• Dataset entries

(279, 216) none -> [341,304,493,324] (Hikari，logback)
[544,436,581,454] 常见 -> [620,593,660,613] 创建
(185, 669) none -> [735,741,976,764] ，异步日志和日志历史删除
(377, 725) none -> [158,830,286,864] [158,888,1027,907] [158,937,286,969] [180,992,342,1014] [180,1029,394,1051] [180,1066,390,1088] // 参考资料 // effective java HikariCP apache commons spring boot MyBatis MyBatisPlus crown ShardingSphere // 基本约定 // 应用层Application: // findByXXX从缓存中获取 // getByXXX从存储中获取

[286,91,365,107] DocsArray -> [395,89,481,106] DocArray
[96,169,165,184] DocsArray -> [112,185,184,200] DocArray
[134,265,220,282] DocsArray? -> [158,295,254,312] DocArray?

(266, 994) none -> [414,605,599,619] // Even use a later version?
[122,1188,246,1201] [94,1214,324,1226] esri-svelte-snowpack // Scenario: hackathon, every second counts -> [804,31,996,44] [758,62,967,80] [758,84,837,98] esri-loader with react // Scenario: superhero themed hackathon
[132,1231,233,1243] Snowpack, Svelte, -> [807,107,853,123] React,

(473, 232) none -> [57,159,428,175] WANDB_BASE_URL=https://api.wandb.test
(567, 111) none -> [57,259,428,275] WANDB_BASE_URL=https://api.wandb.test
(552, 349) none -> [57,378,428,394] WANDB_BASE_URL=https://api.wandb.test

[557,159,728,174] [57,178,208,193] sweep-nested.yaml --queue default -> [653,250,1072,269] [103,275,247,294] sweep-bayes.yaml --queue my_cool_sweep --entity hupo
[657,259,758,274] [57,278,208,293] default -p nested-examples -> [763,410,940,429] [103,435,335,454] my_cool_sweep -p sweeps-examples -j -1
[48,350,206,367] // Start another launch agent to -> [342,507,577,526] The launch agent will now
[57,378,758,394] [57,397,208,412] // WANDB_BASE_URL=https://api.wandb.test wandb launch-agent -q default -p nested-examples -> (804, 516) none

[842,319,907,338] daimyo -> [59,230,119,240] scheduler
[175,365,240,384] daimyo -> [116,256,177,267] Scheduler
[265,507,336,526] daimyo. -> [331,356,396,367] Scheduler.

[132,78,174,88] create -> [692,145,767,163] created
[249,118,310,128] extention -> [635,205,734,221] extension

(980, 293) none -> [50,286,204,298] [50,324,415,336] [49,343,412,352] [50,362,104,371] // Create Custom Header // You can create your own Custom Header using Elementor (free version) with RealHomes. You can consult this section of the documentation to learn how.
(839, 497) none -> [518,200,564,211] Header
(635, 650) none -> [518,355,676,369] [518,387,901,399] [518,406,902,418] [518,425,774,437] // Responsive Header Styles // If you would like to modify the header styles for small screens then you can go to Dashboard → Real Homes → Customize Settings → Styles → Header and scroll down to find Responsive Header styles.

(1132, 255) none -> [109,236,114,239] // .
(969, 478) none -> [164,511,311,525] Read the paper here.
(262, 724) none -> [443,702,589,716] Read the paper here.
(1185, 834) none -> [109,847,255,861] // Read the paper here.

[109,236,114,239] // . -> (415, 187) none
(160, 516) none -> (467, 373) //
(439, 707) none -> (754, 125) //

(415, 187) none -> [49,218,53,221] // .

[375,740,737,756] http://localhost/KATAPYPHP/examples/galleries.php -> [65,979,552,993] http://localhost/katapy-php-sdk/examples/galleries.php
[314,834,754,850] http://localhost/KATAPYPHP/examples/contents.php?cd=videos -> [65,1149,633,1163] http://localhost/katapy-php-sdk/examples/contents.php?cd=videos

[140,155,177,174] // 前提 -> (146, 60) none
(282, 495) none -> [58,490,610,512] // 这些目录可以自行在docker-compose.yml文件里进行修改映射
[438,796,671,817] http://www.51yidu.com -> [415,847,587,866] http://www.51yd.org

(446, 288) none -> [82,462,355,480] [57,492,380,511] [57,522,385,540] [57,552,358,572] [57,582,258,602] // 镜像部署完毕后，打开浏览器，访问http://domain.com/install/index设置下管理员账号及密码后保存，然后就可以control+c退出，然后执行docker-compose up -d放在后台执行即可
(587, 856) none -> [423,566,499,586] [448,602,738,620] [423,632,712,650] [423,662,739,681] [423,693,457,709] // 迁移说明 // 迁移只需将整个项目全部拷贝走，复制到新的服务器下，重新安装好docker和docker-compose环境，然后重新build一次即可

• Task goal
Copy the lines above exactly, leaving every word as it is.

• Answer to this task
(279, 216) none -> [341,304,493,324] (Hikari，logback)
[544,436,581,454] 常见 -> [620,593,660,613] 创建
(185, 669) none -> [735,741,976,764] ，异步日志和日志历史删除
(377, 725) none -> [158,830,286,864] [158,888,1027,907] [158,937,286,969] [180,992,342,1014] [180,1029,394,1051] [180,1066,390,1088] // 参考资料 // effective java HikariCP apache commons spring boot MyBatis MyBatisPlus crown ShardingSphere // 基本约定 // 应用层Application: // findByXXX从缓存中获取 // getByXXX从存储中获取

[286,91,365,107] DocsArray -> [395,89,481,106] DocArray
[96,169,165,184] DocsArray -> [112,185,184,200] DocArray
[134,265,220,282] DocsArray? -> [158,295,254,312] DocArray?

(266, 994) none -> [414,605,599,619] // Even use a later version?
[122,1188,246,1201] [94,1214,324,1226] esri-svelte-snowpack // Scenario: hackathon, every second counts -> [804,31,996,44] [758,62,967,80] [758,84,837,98] esri-loader with react // Scenario: superhero themed hackathon
[132,1231,233,1243] Snowpack, Svelte, -> [807,107,853,123] React,

(473, 232) none -> [57,159,428,175] WANDB_BASE_URL=https://api.wandb.test
(567, 111) none -> [57,259,428,275] WANDB_BASE_URL=https://api.wandb.test
(552, 349) none -> [57,378,428,394] WANDB_BASE_URL=https://api.wandb.test

[557,159,728,174] [57,178,208,193] sweep-nested.yaml --queue default -> [653,250,1072,269] [103,275,247,294] sweep-bayes.yaml --queue my_cool_sweep --entity hupo
[657,259,758,274] [57,278,208,293] default -p nested-examples -> [763,410,940,429] [103,435,335,454] my_cool_sweep -p sweeps-examples -j -1
[48,350,206,367] // Start another launch agent to -> [342,507,577,526] The launch agent will now
[57,378,758,394] [57,397,208,412] // WANDB_BASE_URL=https://api.wandb.test wandb launch-agent -q default -p nested-examples -> (804, 516) none

[842,319,907,338] daimyo -> [59,230,119,240] scheduler
[175,365,240,384] daimyo -> [116,256,177,267] Scheduler
[265,507,336,526] daimyo. -> [331,356,396,367] Scheduler.

[132,78,174,88] create -> [692,145,767,163] created
[249,118,310,128] extention -> [635,205,734,221] extension

(980, 293) none -> [50,286,204,298] [50,324,415,336] [49,343,412,352] [50,362,104,371] // Create Custom Header // You can create your own Custom Header using Elementor (free version) with RealHomes. You can consult this section of the documentation to learn how.
(839, 497) none -> [518,200,564,211] Header
(635, 650) none -> [518,355,676,369] [518,387,901,399] [518,406,902,418] [518,425,774,437] // Responsive Header Styles // If you would like to modify the header styles for small screens then you can go to Dashboard → Real Homes → Customize Settings → Styles → Header and scroll down to find Responsive Header styles.

(1132, 255) none -> [109,236,114,239] // .
(969, 478) none -> [164,511,311,525] Read the paper here.
(262, 724) none -> [443,702,589,716] Read the paper here.
(1185, 834) none -> [109,847,255,861] // Read the paper here.

[109,236,114,239] // . -> (415, 187) none
(160, 516) none -> (467, 373) //
(439, 707) none -> (754, 125) //

(415, 187) none -> [49,218,53,221] // .

[375,740,737,756] http://localhost/KATAPYPHP/examples/galleries.php -> [65,979,552,993] http://localhost/katapy-php-sdk/examples/galleries.php
[314,834,754,850] http://localhost/KATAPYPHP/examples/contents.php?cd=videos -> [65,1149,633,1163] http://localhost/katapy-php-sdk/examples/contents.php?cd=videos

[140,155,177,174] // 前提 -> (146, 60) none
(282, 495) none -> [58,490,610,512] // 这些目录可以自行在docker-compose.yml文件里进行修改映射
[438,796,671,817] http://www.51yidu.com -> [415,847,587,866] http://www.51yd.org

(446, 288) none -> [82,462,355,480] [57,492,380,511] [57,522,385,540] [57,552,358,572] [57,582,258,602] // 镜像部署完毕后，打开浏览器，访问http://domain.com/install/index设置下管理员账号及密码后保存，然后就可以control+c退出，然后执行docker-compose up -d放在后台执行即可
(587, 856) none -> [423,566,499,586] [448,602,738,620] [423,632,712,650] [423,662,739,681] [423,693,457,709] // 迁移说明 // 迁移只需将整个项目全部拷贝走，复制到新的服务器下，重新安装好docker和docker-compose环境，然后重新build一次即可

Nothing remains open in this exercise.